米首都ワシントン連邦高裁のケタンジ・ジャクソン判事=2021年4月、ワシントン(AFP時事)

 バイデン米大統領は25日、連邦最高裁判事に首都ワシントン連邦高裁のケタンジ・ジャクソン判事(51)を指名すると発表した。黒人女性の最高裁判事は米史上初めて。議会上院の承認を経て就任する。

 最高裁判事はかねて白人男性への偏りが指摘され、ジャクソン氏の起用は歴史的な意味を持つ。バイデン氏は同日ホワイトハウスで演説し、ジャクソン氏を「独立し、強い倫理観と立ち上がる勇気を持つ人物」と称賛。「今こそ米国の才能と偉大さを最高裁に反映させる時だ」と語った。

 9人で構成される最高裁判事は終身制をとり、人種差別や人工妊娠中絶、銃規制、選挙結果など極めて重要な社会・政治問題で判断を下す。時の大統領の政策を覆すこともあり、権限は絶大だ。

 人種の多様性や女性の活躍を重視するバイデン氏は、空席が生じた場合、黒人女性を判事に起用すると大統領選で公約。11月の中間選挙を前に、黒人やリベラル層の支持に弾みがつきそうだ。

 ジャクソン氏は1月に引退を表明したブライヤー最高裁判事(83)の後任。いずれもリベラル派のため保守派6人、リベラル派3人という判事のバランスに変化はない。ただ中間選挙で民主党が上院優位を失えばリベラル派の議会承認は難しくなり、バイデン氏は早期に後任を指名する必要があった。

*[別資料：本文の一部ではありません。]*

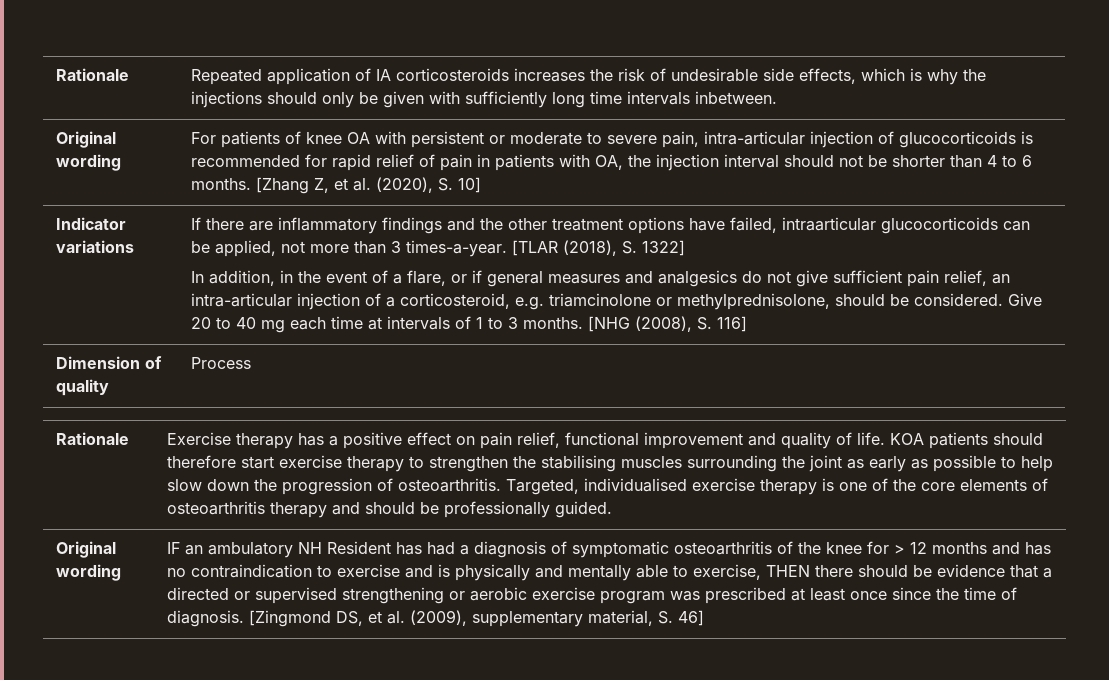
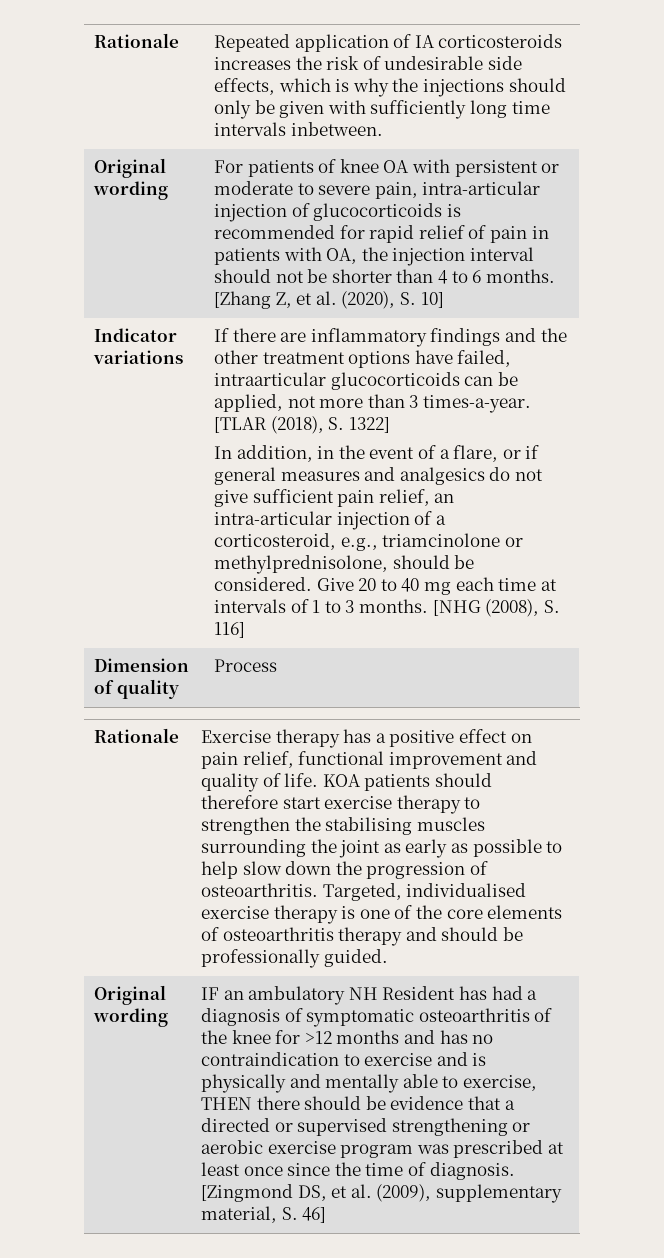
- In addition, in the event of a flare, or if general measures and analgesics do not give sufficient pain relief, an intra-articular injection of a corticosteroid, e.g. triamcinolone or methylprednisolone, should be considered.
+ In addition, in the event of a flare, or if general measures and analgesics do not give sufficient pain relief, an intra-articular injection of a corticosteroid, e.g., triamcinolone or methylprednisolone, should be considered.
- IF an ambulatory NH Resident has had a diagnosis of symptomatic osteoarthritis of the knee for > 12 months and has no contraindication to exercise and is physically and mentally able to exercise, THEN there should be evidence that a directed or supervised strengthening or aerobic exercise program was prescribed at least once since the time of diagnosis.
+ IF an ambulatory NH Resident has had a diagnosis of symptomatic osteoarthritis of the knee for >12 months and has no contraindication to exercise and is physically and mentally able to exercise, THEN there should be evidence that a directed or supervised strengthening or aerobic exercise program was prescribed at least once since the time of diagnosis.

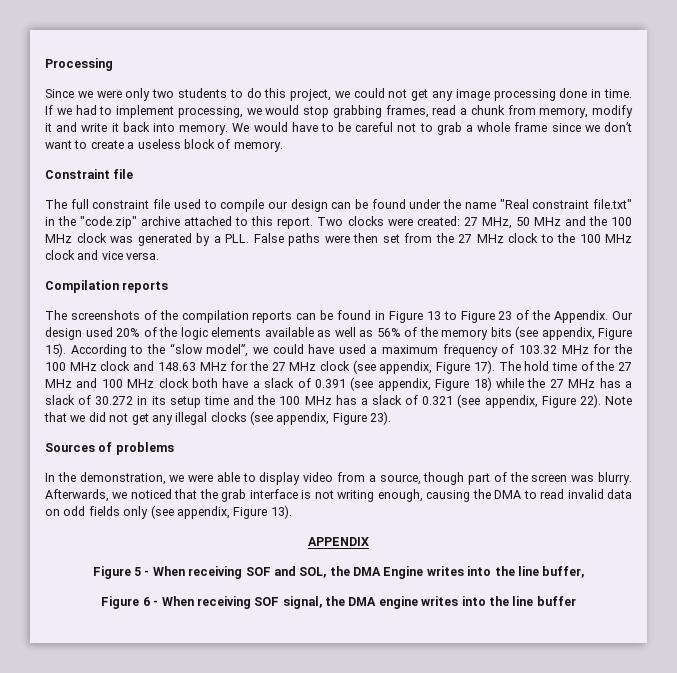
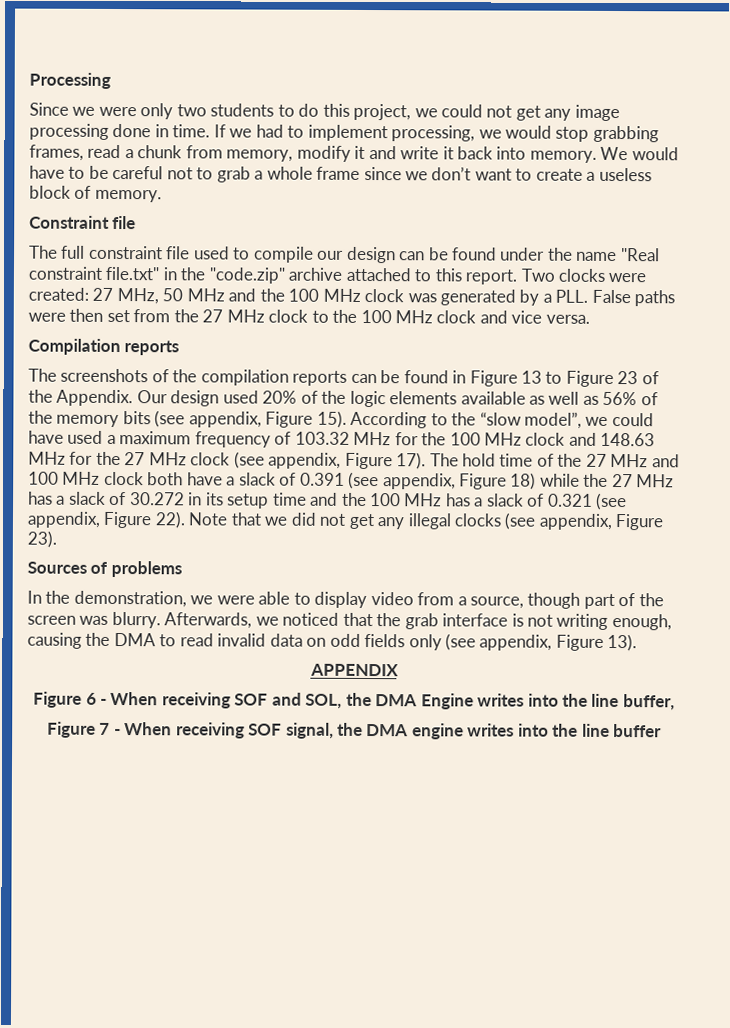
- Figure 5 - When receiving SOF and SOL, the DMA Engine writes into the line buffer,
+ Figure 6 - When receiving SOF and SOL, the DMA Engine writes into the line buffer,
- Figure 6 - When receiving SOF signal, the DMA engine writes into the line buffer
+ Figure 7 - When receiving SOF signal, the DMA engine writes into the line buffer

 在任中に判事指名の機会を得られるかは大統領にとって重要な意味を持つ。2020年、リベラル派重鎮のギンズバーグ判事が大統領選直前に死去し、当時のトランプ大統領が保守派のバレット判事を後任に指名。現在の最高裁の保守派優位を決めた経緯がある。(ワシントン時事)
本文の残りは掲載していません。